I gave a more detailed answer in the other thread, but: currently it is allowed, but this was a bug / oversight on my part. :) THP collapse can break the guarantees minor fault registration is trying to provide.
I've replied there:
https://lore.kernel.org/linux-mm/YUueOUfoamxOvEyO@t490s/
We can try to keep the discussion unified there regarding this.
But there's another scenario: what if the collapse happened well before registration happened?
Maybe yes, but my understanding of the current uffd-minor scenario tells me that this is fine too. Meanwhile I actually have another idea regarding minor mode, please continue reading.
Firstly, let me try to re-cap on how minor mode is used in your production systems: I believe there should have two processes A and B, if A is the main process, B could be the migration process. B migrates pages in the background, while A so far should have been stopped and never ran. When we want to start A, we should register A with uffd-minor upon the whole range (note: I think so far A does not have any pgtable mapped within uffd-minor range).
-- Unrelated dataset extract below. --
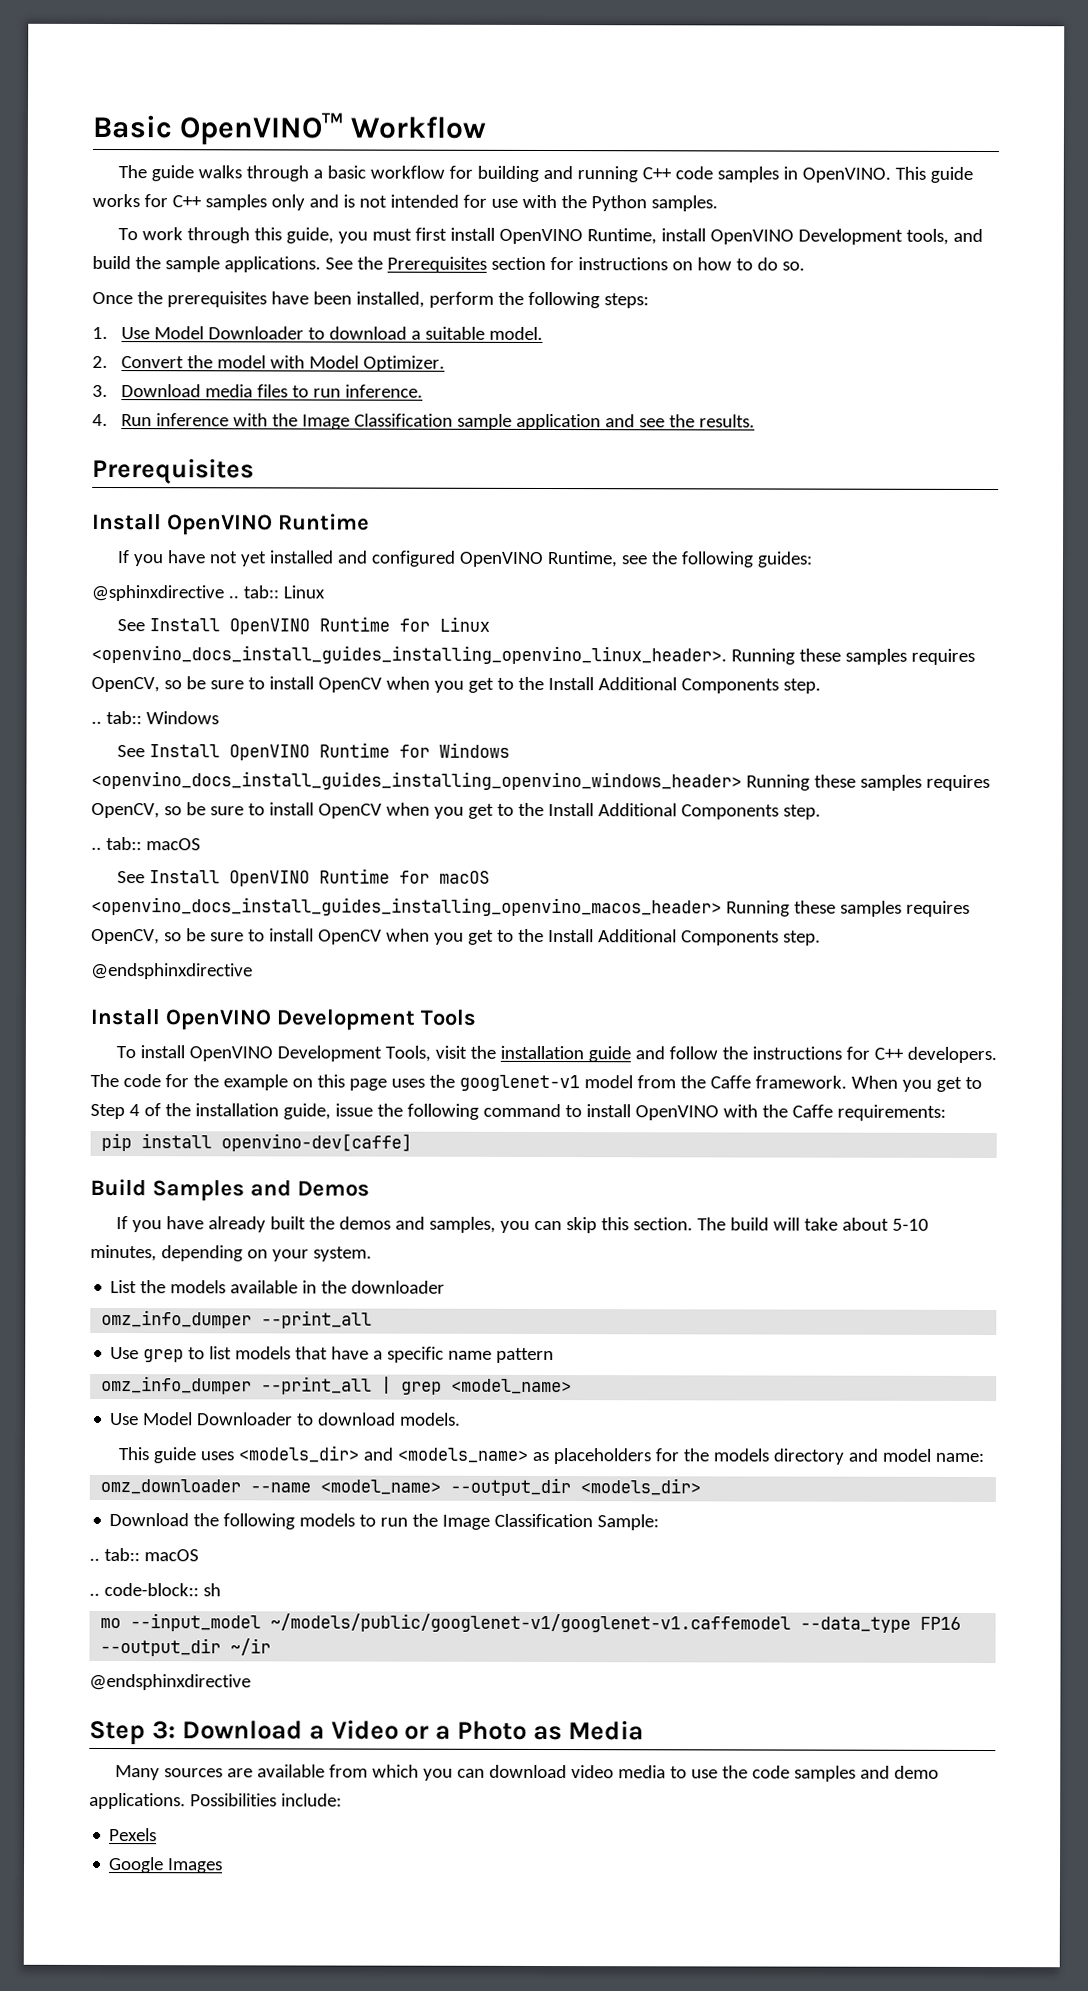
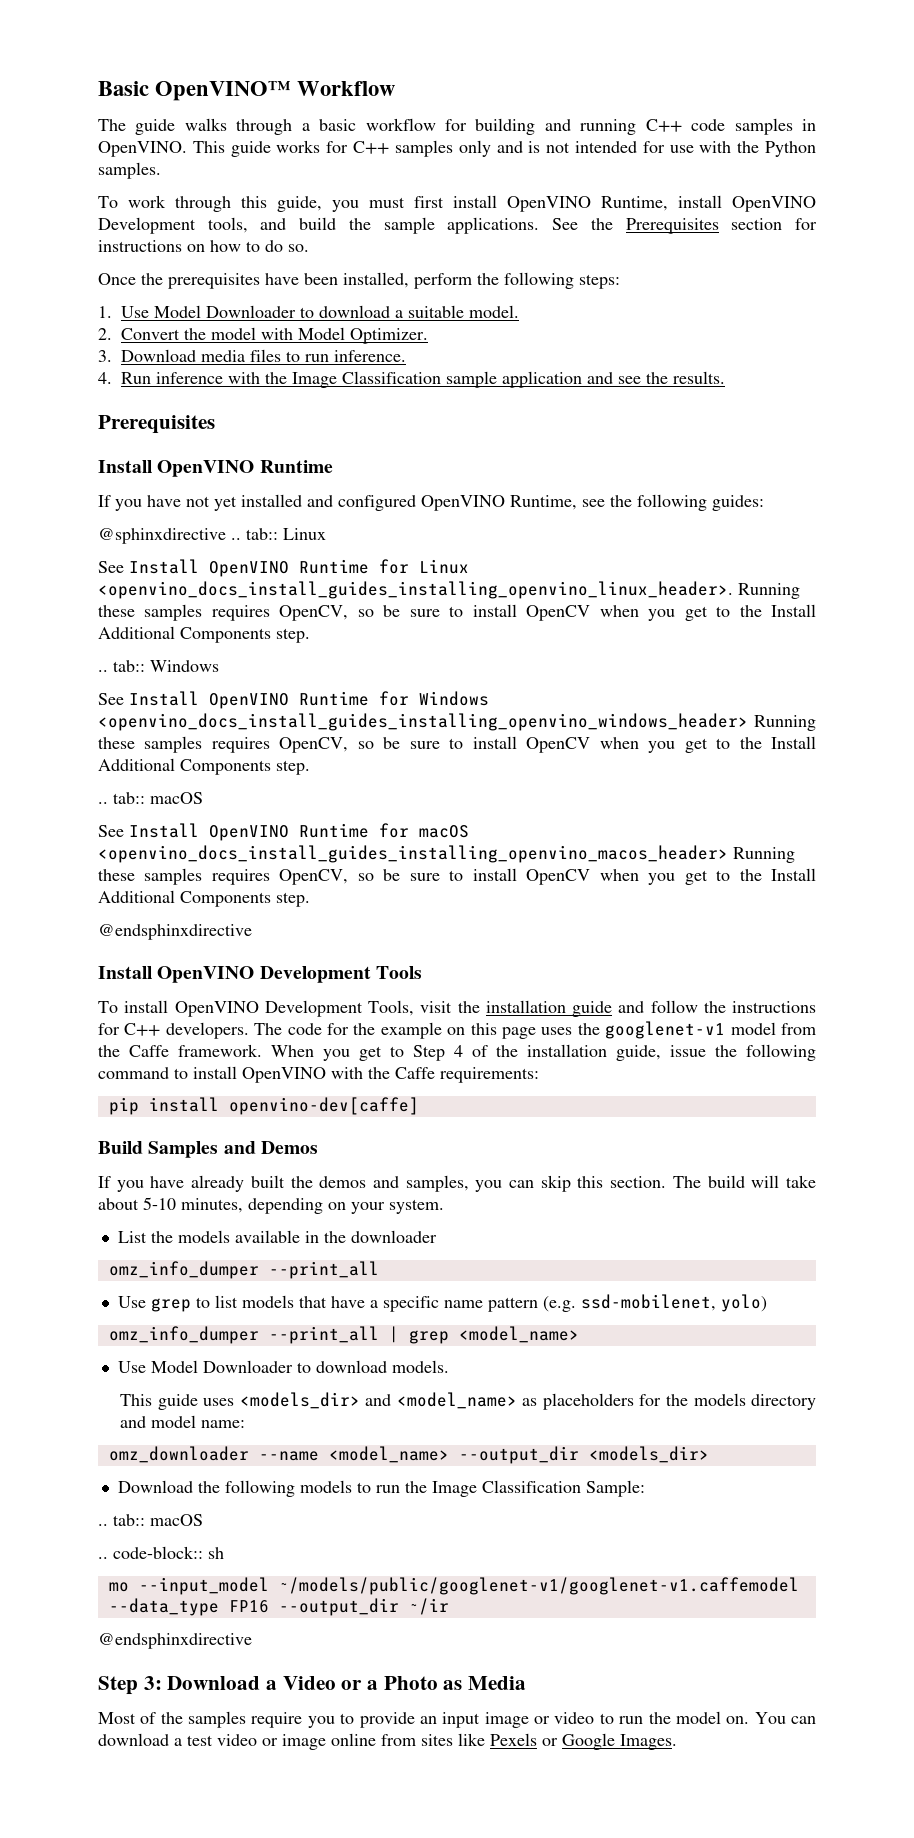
(555, 1355) none -> [542,1294,767,1312] (e.g. ssd-mobilenet, yolo)
[397,1447,529,1463] <models_name> -> [396,1392,517,1409] <model_name>
[114,1764,939,1782] [89,1792,342,1810] [109,1828,158,1842] [109,1857,224,1874] Many sources are available from which you can download video media to use the code samples and demo applications. Possibilities include: // Pexels // Google Images -> [98,1711,816,1728] [98,1733,677,1750] Most of the samples require you to provide an input image or video to run the model on. You can download a test video or image online from sites like Pexels or Google Images.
Then any page access of A should kick B and asking "whether it is the latest page", if yes then UFFDIO_CONTINUE, if no then B modifies the page, plus UFFDIO_CONTINUE afterwards. Am I right above?
So if that's the case, then A should have no page table at all.
Then, is that a problem if the shmem file that A maps contains huge thps? I think no - because UFFDIO_CONTINUE will only install small pages.
Let me know if I'm understanding it right above; I'll be happy to be corrected.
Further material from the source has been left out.